Charles Robinson to T. W. Higginson
Creator: Robinson, Charles, 1818-1894
Date: August 27, 1855
This letter, written by free state governor Charles Robinson, was sent to Thomas Wentworth Higginson, a prominent Northern abolitionist. Robinson discusses in general terms the troubles facing Kansas Territory, stating that he believes this struggle was not limited to Kansas, "but I regard it as one in which the whole nation is involved." Robinson also expresses doubts that the North would support the free state settlers in the territory, writing that they can only "hope" for reinforcements, not take them for granted. He asks Higginson to stir up Northerners against the bogus legislature and mentions ex-Governor Reeder and opposition to the bogus legislature.

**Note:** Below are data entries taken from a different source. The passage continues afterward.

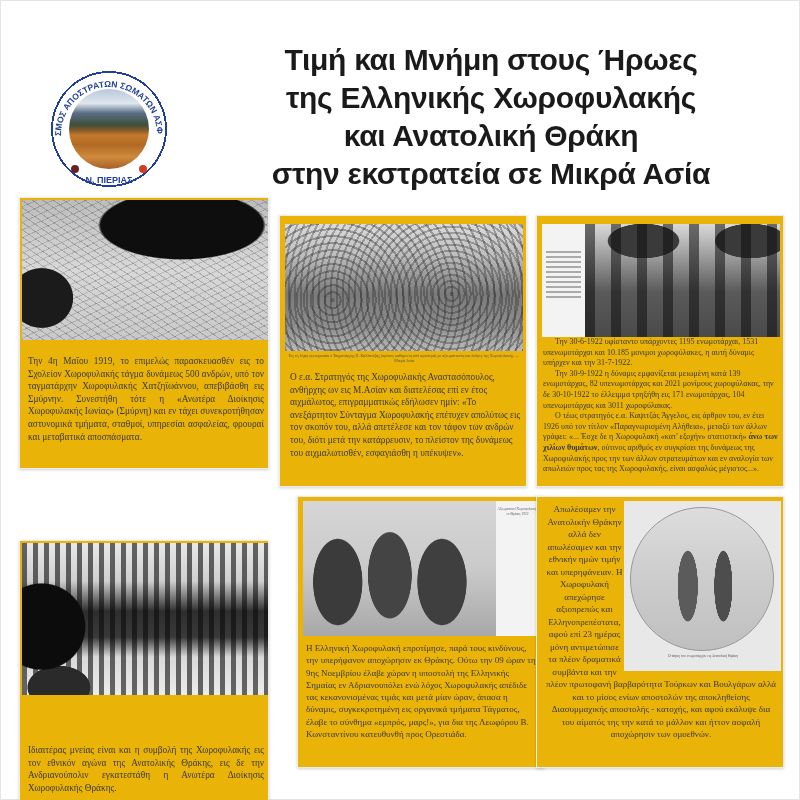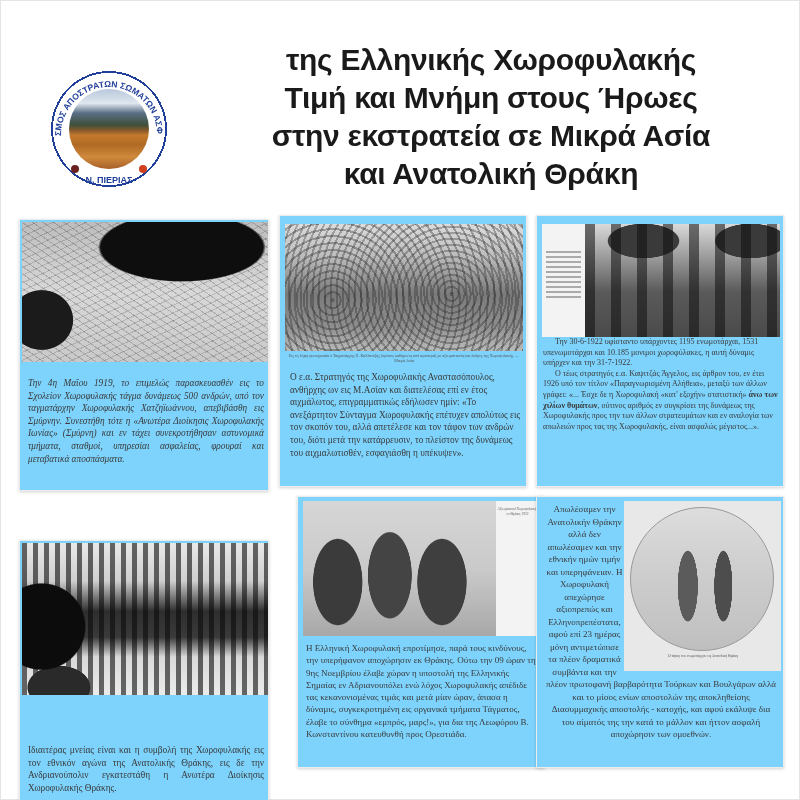"της Ελληνικής Χωροφυλακής" div { order: before "Τιμή και Μνήμη στους Ήρωες" -> after "Τιμή και Μνήμη στους Ήρωες" }
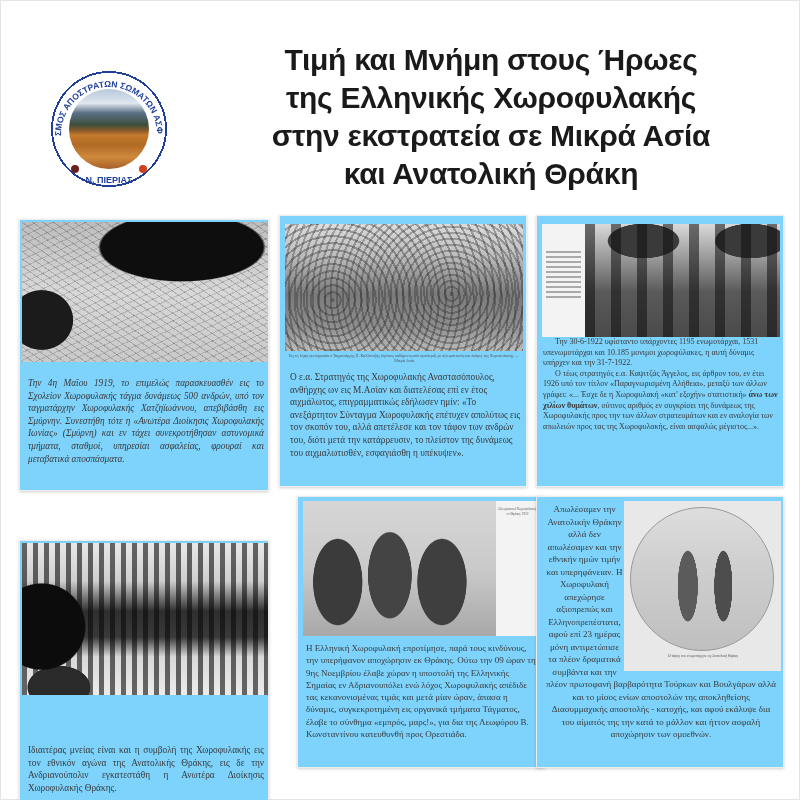"στην εκστρατεία σε Μικρά Ασία" div { order: before "και Ανατολική Θράκη" -> after "και Ανατολική Θράκη" }
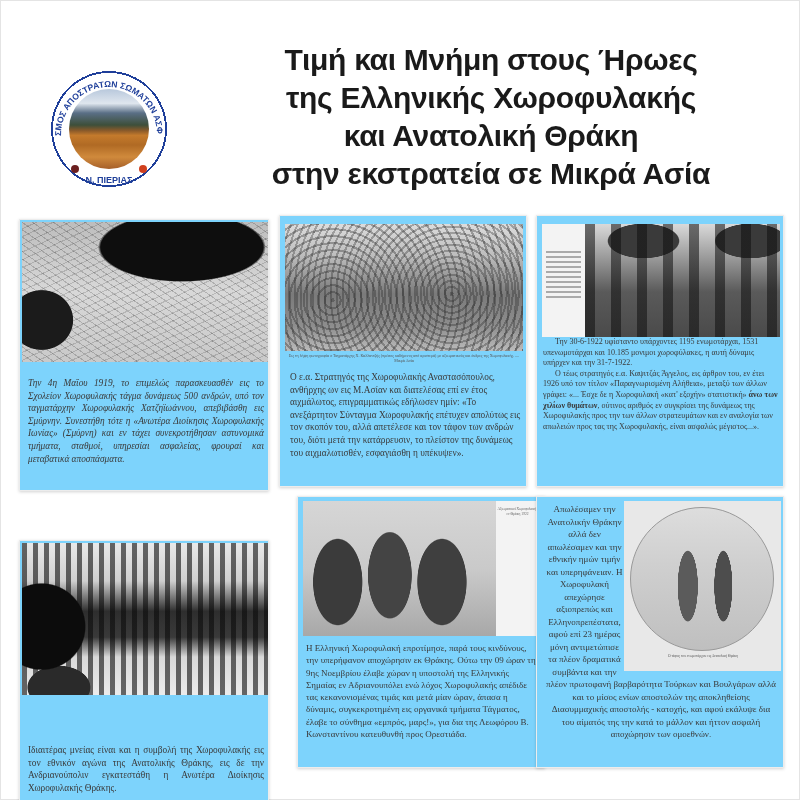"Την 30-6-1922 υφίσταντο υπάρχοντες 1195" .panel { background: #7dd3fc -> #eab308 }
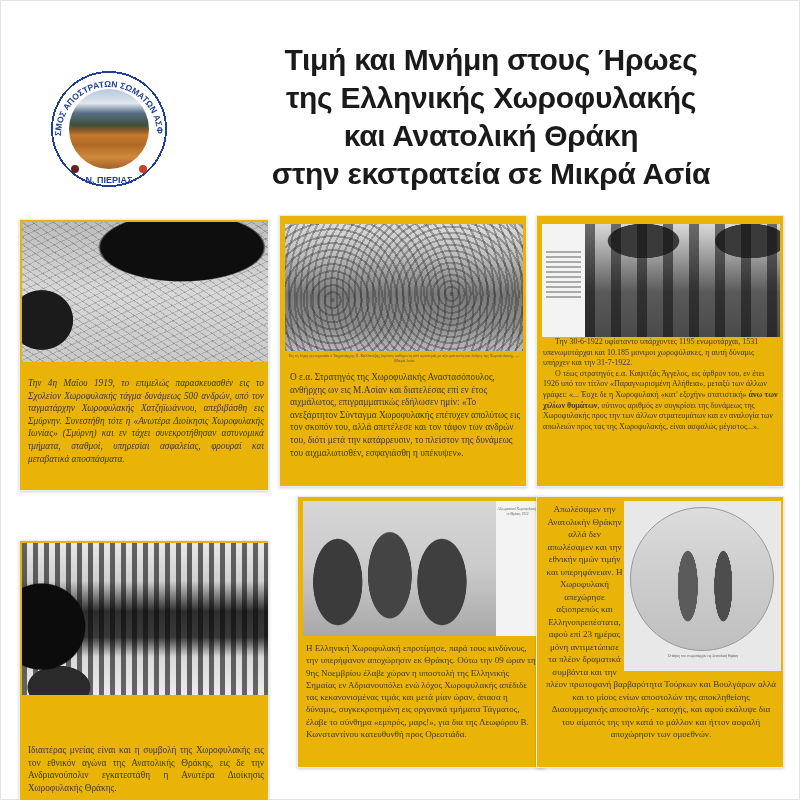"Την 4η Μαΐου 1919, το" div.panel { font-style: italic -> none; top: 218px -> 196px }
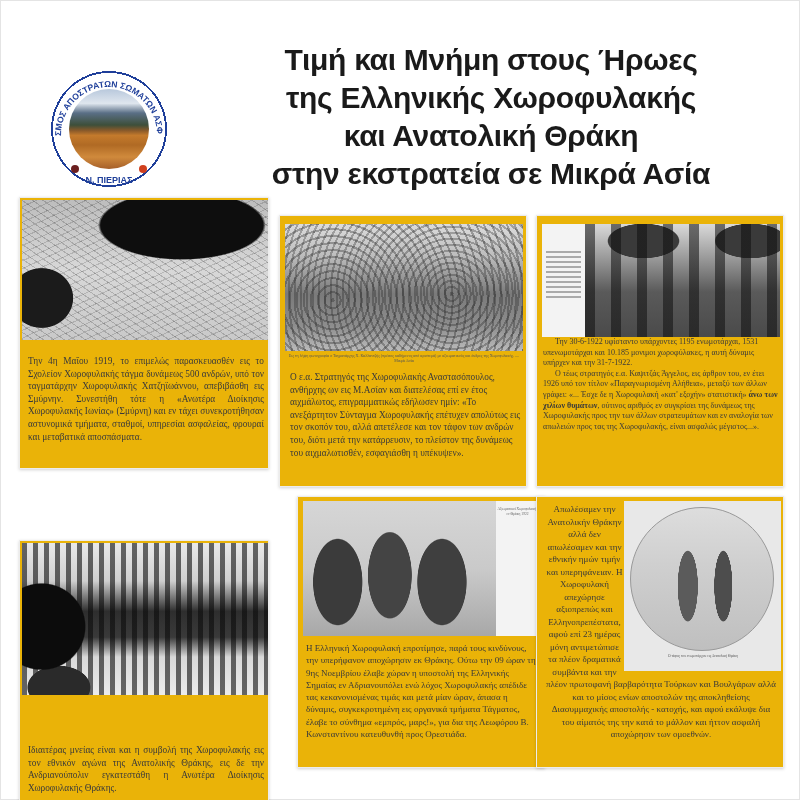"Την 30-9-1922 η δύναμις εμφανίζεται" p { html: none -> <p>Την 30-9-1922 η δύναμις εμφανίζεται μειωμένη κατά 139 ενωμοτάρχας, 82 υπενωμοτάρχας και 2021 μονίμους χωροφύλακας, την δε 30-10-1922 το έλλειμμα τρηξήθη εις 171 ενωμοτάρχας, 104 υπενωμοτάρχας και 3011 χωροφύλακας.</p> }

Colonel Sumner arriving at Constitution Hall in Topeka, Kansas Territory

Colonel Sumner arriving at Constitution Hall in Topeka, Kansas Territory
Date: 1856
Exterior view of Constitution Hall with Col. Edwin Vose Sumner dispersing the Free-State Legislature in Topeka, Kansas Territory, on July 4, 1856. This is a copy of an illustration from the July 26, 1856, issue of "Frank Leslie's Illustrated Newspaper." This illustration depicts Constitution Hall differently than most other illustrations of the same time period.


Constitution Hall, Lecompton, Kansas

Constitution Hall, Lecompton, Kansas
Date: 1908
This building served as the seat of the Kansas Territorial government in 1857 and 1858. The second territorial legislature met here in 1857. The constitutional convention that drafted the Lecompton Constitution also met here. At the time this photo was taken, the building served as the meeting hall for the International Order of Odd Fellows. Lecompton Constitution Hall was added to the National Register of Historic Places in 1971, and as a National Historic Landmark in 1974.